Payment Alliance International, a privately-held ATM provider, is collaborating with the U.S. Secret Service and local law enforcement agencies to thwart man-in-the-middle attacks at ATMs. Using proprietary real-time reporting software, PAI is able to alert officials of potential attacks while they occur, enabling law enforcement to apprehend criminals on the spot.
PAI recently identified a Central Florida attack in progress, aiding law enforcement officials in apprehending the suspects while they were fleeing with an undisclosed amount of cash and the device used to carry out the crime. Three individuals were arrested for emptying an ATM entirely of its vault cash.

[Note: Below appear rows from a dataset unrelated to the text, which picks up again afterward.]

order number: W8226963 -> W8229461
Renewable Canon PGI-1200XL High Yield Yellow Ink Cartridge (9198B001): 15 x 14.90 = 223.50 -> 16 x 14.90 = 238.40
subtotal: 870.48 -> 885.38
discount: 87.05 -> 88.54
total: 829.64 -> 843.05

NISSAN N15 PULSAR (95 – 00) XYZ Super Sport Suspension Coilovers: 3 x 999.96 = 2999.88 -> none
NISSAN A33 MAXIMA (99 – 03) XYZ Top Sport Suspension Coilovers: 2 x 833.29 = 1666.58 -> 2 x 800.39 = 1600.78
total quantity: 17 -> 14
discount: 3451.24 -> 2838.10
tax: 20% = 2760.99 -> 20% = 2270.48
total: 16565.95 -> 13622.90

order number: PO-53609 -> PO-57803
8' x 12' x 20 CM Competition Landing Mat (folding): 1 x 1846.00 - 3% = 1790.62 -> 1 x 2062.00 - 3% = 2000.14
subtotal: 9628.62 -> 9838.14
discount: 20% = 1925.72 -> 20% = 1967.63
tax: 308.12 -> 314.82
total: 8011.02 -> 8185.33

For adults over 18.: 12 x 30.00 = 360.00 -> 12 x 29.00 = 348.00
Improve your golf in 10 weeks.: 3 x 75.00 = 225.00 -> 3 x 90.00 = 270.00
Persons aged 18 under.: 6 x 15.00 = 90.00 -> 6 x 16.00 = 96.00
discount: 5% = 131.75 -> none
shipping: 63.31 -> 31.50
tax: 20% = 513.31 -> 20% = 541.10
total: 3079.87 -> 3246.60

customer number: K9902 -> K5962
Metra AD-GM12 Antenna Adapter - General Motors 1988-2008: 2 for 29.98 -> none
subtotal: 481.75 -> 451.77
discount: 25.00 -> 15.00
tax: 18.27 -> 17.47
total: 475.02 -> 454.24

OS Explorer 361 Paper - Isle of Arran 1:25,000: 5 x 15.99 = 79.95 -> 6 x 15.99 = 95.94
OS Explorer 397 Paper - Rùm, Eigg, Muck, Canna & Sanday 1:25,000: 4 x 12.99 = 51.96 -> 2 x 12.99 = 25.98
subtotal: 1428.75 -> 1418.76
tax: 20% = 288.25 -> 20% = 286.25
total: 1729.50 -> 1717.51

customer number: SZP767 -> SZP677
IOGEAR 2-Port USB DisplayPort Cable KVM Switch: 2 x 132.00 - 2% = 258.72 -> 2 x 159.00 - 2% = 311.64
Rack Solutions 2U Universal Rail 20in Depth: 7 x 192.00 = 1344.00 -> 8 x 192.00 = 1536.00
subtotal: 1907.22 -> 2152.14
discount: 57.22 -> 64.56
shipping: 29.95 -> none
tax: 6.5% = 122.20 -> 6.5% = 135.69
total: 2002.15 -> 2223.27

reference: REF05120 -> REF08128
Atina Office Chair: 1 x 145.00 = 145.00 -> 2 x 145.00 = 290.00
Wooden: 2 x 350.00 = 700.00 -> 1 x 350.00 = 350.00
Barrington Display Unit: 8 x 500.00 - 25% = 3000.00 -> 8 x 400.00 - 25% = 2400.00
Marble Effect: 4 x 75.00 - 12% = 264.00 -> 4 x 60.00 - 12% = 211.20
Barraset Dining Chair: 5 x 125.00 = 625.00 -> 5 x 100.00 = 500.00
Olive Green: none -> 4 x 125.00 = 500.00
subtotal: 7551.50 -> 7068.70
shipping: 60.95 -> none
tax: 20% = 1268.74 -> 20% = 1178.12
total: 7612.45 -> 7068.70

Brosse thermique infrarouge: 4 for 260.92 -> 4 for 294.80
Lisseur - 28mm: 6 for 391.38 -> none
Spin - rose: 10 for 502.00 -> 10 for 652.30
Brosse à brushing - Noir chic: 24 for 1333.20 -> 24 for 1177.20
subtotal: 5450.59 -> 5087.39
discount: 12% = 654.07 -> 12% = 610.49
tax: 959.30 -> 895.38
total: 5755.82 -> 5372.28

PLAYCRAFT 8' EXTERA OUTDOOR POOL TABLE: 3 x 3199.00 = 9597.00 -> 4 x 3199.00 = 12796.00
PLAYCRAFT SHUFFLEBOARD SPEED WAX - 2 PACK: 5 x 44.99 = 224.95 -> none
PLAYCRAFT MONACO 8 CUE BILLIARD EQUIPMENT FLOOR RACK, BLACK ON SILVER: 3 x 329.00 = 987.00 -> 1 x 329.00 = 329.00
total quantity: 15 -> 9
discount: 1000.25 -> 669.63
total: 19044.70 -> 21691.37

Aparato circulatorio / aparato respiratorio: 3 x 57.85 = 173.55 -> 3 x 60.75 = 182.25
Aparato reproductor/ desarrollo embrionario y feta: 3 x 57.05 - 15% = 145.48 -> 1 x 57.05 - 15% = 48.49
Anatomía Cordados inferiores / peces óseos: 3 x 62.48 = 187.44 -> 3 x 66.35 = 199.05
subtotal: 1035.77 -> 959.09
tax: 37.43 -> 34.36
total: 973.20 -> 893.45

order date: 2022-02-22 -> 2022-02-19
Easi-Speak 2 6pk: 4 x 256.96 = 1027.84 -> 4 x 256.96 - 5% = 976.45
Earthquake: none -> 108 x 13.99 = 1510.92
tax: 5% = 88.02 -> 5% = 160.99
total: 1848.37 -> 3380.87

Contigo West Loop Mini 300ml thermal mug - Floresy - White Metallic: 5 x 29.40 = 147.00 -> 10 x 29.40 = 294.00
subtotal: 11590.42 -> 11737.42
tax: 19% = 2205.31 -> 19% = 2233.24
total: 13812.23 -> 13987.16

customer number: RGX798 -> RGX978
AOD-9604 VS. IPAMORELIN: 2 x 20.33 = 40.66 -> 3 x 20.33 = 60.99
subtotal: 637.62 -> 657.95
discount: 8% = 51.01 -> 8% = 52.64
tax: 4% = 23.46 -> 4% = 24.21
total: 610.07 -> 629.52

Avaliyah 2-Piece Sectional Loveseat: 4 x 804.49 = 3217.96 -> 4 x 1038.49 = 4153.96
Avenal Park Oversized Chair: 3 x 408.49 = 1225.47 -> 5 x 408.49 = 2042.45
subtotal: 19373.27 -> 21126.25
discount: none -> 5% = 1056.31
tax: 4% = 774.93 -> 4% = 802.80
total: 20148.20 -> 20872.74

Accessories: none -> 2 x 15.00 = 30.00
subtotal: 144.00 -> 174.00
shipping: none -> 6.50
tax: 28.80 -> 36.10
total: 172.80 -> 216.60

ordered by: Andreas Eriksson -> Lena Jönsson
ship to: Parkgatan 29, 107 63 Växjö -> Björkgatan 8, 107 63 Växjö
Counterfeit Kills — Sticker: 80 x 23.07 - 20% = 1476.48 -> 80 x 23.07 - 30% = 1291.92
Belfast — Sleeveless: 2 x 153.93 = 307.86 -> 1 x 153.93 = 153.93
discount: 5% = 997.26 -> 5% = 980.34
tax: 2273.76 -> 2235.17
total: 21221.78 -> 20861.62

They were allegedly responsible for similar fraud activity at numerous ATMs across Florida.
In recent months, ATMs across the country have come under seige, a release from PAI stated. With man-in-the-middle attacks, criminals place a foreign device between an ATM and its wireless communication box, altering vital settings so cash is dispensed incorrectly. It is unknown how many attacks have occurred nationwide or the amount of vault cash stolen, but certainly tens of thousands of dollars have been lost.
“Nobody in the ATM industry has the capabilities we have developed to stop ATM fraud like man-in-the-middle attacks, and I couldn’t be prouder of our team,” said PAI CEO Neil Clark. “Our customers can sleep well at night knowing we have sophisticated tools to help identify, track and stop fraud.”
Customers with PAI wireless communications can remotely update settings with the company’s proprietary eRMS program to prevent this type of fraud.
Operators of ATMs that are internet capable and using wireless devices for transaction communication can take these steps to mitigate man-in-the-middle attack risk:
- Program ATMs with TLS 1.2 and enable certificates to ensure the proper encryption standards are being utilized to communicate directly with processors.
- Ensure software versions are up-to-date with all new security features enabled.
- Inspect ATMs for tampering and confirm wireless units are secure with no foreign devices present.
- Get access to technology that detects fraudulent activity as it’s happening.